WASHINGTON – The president of the Irish political party Sinn Fein said the recent attacks in Northern Ireland are a human tragedy but the facts of the events should not be exaggerated.
Calling the murders of two young British soldiers and a policeman in Northern Ireland a “full-frontal assault on the peace process,” Gerry Adams told journalists in Washington March 16 the “vast majority” of Irish condemned the killings and “were afraid of the situation slipping back” into violence.
“Do not minimize what occurred but do not exaggerate what occurred,” he said. The violence came from “very small groups of people. That’s the fact. That is the truth of it.”
Sinn Fein, a predominantly Catholic party that supports a unified Ireland without British rule, is “just as much a target” by dissident groups as anyone else, he said.
A group calling itself the Continuity IRA claimed responsibility for the policeman’s killing March 9, while a group known as the Real IRA claimed responsibility for the killing of two soldiers March 7. Both groups have broken away from Northern Ireland’s largest paramilitary organization, the Irish Republican Army, which has embraced Northern Ireland’s peace process since the late 1990s. Sinn Fein, whose members are represented in the legislatures of Ireland and Northern Ireland, is the political arm of the IRA.
“The British government has to resist any temptation to the practices of the past” and there must be due process and accountability “as opposed to unaccountable nameless groups,” Mr. Adams said.
The largest gain from the peace process in Northern Ireland is “that we have local, accountable politicians,” Mr. Adams said.
After several decades of violence, the 1998 Good Friday Agreement was negotiated to promote peace in Northern Ireland between unionists, who were predominantly Protestant and supported continued British rule in Northern Ireland, and nationalists, who were mainly Catholic and sought political unification with the Irish Republic. The agreement also established the Northern Ireland Assembly to share power between the two sides.
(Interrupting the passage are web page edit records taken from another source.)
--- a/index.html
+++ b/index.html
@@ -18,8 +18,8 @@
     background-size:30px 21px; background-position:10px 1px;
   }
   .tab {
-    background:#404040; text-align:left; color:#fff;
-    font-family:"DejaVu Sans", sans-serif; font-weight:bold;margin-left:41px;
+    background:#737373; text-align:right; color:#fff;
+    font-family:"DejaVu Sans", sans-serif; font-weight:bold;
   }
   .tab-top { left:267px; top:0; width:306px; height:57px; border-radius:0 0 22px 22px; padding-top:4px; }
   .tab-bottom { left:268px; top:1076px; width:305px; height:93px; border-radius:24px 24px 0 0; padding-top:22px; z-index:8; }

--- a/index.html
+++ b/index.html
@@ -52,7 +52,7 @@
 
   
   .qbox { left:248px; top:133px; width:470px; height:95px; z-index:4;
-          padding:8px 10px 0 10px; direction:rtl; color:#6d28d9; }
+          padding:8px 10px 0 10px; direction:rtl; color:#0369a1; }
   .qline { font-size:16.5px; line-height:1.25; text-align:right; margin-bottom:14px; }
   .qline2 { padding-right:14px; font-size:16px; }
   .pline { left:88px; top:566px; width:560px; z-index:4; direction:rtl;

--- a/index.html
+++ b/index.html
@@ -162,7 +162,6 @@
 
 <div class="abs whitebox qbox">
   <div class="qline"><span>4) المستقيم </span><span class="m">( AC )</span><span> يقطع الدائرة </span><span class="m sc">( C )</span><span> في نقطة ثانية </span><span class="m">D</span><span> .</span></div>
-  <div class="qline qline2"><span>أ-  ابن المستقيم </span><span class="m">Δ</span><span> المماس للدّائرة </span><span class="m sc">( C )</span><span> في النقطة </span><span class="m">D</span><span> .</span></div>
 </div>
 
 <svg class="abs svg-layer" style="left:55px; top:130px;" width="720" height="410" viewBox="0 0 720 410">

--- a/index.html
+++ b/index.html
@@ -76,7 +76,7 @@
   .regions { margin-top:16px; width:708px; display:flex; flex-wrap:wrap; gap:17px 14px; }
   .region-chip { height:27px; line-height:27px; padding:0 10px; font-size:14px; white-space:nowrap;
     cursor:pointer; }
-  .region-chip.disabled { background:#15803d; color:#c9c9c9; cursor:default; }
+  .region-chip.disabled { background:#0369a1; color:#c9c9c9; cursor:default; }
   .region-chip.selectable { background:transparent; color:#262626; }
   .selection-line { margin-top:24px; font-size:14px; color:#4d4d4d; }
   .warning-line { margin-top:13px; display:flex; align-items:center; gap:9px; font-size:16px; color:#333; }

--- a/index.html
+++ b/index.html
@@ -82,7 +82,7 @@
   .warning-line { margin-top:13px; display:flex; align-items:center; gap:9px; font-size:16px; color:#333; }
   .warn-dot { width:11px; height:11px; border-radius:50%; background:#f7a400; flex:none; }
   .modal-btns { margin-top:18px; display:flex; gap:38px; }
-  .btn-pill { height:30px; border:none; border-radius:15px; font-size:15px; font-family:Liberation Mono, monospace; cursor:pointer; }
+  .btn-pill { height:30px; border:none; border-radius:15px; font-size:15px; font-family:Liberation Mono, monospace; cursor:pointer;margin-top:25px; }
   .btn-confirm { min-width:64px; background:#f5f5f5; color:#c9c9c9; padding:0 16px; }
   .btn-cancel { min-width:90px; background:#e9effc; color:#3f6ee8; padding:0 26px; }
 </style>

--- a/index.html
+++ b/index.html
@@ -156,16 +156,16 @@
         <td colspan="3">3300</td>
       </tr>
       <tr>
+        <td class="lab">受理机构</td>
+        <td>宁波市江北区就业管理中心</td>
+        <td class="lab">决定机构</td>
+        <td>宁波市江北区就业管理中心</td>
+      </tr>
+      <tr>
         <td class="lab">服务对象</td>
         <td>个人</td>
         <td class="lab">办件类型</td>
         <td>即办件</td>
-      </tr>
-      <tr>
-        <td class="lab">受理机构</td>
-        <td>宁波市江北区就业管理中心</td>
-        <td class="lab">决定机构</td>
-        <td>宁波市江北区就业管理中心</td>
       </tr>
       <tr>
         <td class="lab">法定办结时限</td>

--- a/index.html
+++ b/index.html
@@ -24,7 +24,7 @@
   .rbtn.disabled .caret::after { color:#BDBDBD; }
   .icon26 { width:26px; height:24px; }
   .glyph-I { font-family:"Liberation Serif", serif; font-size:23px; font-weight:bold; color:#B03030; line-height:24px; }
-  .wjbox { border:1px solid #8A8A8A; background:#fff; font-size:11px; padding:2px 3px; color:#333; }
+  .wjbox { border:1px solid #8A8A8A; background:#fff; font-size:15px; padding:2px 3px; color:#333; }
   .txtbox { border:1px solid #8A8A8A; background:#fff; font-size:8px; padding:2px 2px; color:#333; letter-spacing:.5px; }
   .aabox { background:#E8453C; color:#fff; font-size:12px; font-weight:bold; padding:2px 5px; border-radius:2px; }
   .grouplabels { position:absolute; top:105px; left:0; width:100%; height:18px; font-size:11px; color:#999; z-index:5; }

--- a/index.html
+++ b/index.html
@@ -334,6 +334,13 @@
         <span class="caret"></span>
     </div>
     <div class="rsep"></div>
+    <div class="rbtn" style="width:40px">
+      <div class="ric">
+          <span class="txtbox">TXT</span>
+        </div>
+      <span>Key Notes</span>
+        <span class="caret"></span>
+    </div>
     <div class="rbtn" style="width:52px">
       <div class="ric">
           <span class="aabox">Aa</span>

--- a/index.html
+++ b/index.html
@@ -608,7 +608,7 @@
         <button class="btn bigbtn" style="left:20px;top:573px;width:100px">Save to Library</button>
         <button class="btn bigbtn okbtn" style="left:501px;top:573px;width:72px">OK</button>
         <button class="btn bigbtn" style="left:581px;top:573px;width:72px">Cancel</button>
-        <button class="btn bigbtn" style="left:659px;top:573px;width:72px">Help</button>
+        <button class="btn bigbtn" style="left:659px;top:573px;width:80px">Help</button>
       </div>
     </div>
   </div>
When asked if the global economic crisis had a part in the recent attacks in Northern Ireland, Adams said “there is a lack of (government) leadership” regarding the economy, and this has had an effect on citizens. Lower- and middle-income families feel punished while the wealthy are surviving, and “that is not the Ireland we want,” he said.
Mr. Adams, who was to meet with U.S. Secretary of State Hillary Rodham Clinton March 17, noted the important relationship between Ireland and “Irish America.”